Each line below from the one containing "Result | M |" through the one containing "- Two months" should be output exactly as it stands, and no other line should appear.

(Itemized modification records)

━━━━━━━━━━

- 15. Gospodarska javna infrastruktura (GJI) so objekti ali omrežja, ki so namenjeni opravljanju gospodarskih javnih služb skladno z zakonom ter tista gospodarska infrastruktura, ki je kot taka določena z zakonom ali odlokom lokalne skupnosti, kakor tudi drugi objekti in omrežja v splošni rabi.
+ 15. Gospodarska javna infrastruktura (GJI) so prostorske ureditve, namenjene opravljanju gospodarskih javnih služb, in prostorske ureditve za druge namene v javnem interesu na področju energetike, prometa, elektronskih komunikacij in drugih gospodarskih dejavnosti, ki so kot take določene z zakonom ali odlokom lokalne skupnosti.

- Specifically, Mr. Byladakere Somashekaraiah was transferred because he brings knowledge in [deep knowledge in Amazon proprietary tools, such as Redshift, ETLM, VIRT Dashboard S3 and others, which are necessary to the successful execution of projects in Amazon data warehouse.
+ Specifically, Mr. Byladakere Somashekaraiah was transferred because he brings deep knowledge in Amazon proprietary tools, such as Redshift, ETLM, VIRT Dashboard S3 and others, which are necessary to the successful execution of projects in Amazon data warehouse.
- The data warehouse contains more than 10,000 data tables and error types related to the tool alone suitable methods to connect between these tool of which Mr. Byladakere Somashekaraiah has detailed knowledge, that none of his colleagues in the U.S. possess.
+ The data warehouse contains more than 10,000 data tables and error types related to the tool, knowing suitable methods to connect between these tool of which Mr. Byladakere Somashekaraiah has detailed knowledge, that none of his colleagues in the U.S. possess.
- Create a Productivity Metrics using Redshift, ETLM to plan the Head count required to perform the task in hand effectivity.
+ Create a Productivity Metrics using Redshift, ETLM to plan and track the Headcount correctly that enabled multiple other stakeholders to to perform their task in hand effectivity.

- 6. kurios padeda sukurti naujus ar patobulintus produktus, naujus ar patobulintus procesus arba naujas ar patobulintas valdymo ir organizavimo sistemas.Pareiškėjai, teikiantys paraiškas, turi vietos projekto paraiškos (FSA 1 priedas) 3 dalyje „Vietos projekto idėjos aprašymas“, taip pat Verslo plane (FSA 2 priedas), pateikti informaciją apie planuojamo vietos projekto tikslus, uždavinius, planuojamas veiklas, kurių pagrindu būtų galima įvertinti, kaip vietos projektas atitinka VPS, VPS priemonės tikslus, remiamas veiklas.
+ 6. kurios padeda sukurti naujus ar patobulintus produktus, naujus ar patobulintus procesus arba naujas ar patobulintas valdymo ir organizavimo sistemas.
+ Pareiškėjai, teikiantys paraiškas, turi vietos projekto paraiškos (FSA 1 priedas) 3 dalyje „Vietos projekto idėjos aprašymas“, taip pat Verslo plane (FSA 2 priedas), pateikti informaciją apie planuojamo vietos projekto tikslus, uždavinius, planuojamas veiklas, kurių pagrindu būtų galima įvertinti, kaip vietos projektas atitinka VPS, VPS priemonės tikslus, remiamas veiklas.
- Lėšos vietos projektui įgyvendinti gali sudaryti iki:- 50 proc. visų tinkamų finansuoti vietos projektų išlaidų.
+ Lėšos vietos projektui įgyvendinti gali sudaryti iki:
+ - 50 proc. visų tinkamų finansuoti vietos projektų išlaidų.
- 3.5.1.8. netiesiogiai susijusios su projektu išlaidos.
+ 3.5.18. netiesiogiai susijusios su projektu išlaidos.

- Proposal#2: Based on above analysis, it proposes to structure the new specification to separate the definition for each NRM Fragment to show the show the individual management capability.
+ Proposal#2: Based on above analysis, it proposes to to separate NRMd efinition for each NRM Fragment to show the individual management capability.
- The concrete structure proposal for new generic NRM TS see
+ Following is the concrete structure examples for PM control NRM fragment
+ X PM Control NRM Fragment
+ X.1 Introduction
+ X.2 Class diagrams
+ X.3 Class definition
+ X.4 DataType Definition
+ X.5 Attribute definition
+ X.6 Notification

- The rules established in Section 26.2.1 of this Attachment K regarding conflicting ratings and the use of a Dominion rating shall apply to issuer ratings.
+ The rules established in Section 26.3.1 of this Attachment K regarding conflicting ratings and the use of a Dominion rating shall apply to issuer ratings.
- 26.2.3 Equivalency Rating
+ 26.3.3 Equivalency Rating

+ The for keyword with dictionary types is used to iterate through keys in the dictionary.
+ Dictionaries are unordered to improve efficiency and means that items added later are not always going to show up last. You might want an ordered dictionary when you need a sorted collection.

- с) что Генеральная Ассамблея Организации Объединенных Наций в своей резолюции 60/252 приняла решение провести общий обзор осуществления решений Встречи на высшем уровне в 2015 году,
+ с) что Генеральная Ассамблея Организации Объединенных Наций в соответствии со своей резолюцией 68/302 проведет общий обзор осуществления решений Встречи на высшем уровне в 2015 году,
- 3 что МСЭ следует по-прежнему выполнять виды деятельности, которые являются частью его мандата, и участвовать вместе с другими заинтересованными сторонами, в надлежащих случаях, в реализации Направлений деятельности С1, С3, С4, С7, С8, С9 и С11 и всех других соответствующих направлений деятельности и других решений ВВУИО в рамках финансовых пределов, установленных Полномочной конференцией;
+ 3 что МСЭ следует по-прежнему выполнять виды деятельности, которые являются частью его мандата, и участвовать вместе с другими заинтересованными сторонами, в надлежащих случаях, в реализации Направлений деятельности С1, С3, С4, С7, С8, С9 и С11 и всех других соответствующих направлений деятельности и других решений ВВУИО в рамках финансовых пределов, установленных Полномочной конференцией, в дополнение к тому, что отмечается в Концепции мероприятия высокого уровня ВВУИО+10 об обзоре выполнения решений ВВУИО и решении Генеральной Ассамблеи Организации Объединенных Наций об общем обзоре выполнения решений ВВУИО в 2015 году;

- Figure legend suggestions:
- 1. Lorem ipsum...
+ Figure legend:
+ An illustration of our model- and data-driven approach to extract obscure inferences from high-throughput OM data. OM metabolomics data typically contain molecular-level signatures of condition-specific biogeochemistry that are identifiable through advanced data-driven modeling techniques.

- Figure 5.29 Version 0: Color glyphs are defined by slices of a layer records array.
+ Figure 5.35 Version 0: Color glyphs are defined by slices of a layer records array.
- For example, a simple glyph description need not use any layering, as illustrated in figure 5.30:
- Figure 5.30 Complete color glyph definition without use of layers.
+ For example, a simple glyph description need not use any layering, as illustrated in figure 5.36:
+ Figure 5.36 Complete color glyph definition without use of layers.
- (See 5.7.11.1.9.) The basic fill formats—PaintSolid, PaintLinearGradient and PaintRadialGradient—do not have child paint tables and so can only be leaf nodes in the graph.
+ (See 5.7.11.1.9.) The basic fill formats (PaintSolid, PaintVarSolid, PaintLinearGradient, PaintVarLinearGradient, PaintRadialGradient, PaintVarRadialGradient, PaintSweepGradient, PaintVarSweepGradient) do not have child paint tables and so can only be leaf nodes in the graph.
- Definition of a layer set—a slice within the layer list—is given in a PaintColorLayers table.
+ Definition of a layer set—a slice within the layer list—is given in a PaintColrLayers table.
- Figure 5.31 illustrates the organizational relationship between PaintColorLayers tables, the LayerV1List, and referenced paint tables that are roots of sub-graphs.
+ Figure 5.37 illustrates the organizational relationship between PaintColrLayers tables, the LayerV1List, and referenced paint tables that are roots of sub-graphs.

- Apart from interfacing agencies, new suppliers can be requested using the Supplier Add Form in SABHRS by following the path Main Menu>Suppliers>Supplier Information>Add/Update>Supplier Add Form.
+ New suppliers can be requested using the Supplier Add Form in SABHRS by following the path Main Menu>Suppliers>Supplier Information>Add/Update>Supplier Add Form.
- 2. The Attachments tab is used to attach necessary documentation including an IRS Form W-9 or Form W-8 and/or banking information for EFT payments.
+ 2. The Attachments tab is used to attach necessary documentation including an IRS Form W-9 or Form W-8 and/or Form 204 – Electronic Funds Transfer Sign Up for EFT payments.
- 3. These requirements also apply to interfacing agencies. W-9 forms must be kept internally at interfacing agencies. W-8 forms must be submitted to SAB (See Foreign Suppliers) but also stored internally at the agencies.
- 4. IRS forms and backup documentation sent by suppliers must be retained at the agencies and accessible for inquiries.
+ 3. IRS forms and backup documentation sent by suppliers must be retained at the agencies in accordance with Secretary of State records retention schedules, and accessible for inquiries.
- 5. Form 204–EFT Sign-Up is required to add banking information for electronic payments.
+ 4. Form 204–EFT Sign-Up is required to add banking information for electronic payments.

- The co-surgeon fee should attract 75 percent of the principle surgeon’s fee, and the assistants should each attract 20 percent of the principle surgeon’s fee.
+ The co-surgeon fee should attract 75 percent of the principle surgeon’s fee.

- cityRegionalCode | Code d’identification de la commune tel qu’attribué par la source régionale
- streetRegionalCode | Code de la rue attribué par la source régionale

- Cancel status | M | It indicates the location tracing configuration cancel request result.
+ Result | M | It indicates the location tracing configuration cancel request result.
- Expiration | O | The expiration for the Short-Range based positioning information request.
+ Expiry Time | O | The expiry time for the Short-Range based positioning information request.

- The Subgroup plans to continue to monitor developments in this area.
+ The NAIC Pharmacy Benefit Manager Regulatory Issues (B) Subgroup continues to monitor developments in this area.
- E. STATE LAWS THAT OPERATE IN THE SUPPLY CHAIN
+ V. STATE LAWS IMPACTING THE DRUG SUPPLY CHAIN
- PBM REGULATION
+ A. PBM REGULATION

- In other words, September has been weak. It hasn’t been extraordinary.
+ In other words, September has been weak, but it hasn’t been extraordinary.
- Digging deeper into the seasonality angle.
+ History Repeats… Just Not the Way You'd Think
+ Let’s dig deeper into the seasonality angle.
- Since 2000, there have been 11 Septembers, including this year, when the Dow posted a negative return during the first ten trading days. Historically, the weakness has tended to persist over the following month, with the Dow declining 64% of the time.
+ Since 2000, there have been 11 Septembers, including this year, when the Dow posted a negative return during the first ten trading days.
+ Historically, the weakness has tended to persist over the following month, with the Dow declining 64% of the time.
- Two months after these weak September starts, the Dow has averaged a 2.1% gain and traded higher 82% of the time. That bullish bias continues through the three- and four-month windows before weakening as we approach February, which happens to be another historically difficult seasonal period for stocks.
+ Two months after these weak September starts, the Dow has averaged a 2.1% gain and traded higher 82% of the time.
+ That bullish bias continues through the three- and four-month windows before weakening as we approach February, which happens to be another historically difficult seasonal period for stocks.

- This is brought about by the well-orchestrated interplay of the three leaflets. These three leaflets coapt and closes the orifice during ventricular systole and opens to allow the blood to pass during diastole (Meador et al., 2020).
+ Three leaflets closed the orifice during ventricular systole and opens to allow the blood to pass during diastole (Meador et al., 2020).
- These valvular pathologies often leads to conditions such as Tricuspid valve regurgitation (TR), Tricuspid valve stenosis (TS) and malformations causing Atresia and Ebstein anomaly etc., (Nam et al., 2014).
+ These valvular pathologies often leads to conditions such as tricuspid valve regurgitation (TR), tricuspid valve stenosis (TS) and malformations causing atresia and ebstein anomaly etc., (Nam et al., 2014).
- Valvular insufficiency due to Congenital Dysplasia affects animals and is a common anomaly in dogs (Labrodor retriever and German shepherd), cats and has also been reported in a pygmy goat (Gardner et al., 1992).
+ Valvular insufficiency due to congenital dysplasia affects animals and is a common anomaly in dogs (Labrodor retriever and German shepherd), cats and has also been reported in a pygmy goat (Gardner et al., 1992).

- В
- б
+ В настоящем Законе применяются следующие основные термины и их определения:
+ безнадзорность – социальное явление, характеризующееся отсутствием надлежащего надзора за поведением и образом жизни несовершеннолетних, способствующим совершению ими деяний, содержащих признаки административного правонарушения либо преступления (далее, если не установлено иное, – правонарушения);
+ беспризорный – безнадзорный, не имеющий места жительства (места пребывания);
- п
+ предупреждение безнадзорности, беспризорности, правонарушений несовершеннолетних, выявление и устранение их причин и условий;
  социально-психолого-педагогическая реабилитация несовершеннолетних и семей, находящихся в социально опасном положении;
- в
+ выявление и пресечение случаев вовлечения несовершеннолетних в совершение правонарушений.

━━━━━━━━━━

> _Solution to the problem_:
+ Result | M | It indicates the location tracing configuration cancel request result.
- Expiration | O | The expiration for the Short-Range based positioning information request.
+ Expiry Time | O | The expiry time for the Short-Range based positioning information request.

- The Subgroup plans to continue to monitor developments in this area.
+ The NAIC Pharmacy Benefit Manager Regulatory Issues (B) Subgroup continues to monitor developments in this area.
- E. STATE LAWS THAT OPERATE IN THE SUPPLY CHAIN
+ V. STATE LAWS IMPACTING THE DRUG SUPPLY CHAIN
- PBM REGULATION
+ A. PBM REGULATION

- In other words, September has been weak. It hasn’t been extraordinary.
+ In other words, September has been weak, but it hasn’t been extraordinary.
- Digging deeper into the seasonality angle.
+ History Repeats… Just Not the Way You'd Think
+ Let’s dig deeper into the seasonality angle.
- Since 2000, there have been 11 Septembers, including this year, when the Dow posted a negative return during the first ten trading days. Historically, the weakness has tended to persist over the following month, with the Dow declining 64% of the time.
+ Since 2000, there have been 11 Septembers, including this year, when the Dow posted a negative return during the first ten trading days.
+ Historically, the weakness has tended to persist over the following month, with the Dow declining 64% of the time.
- Two months after these weak September starts, the Dow has averaged a 2.1% gain and traded higher 82% of the time. That bullish bias continues through the three- and four-month windows before weakening as we approach February, which happens to be another historically difficult seasonal period for stocks.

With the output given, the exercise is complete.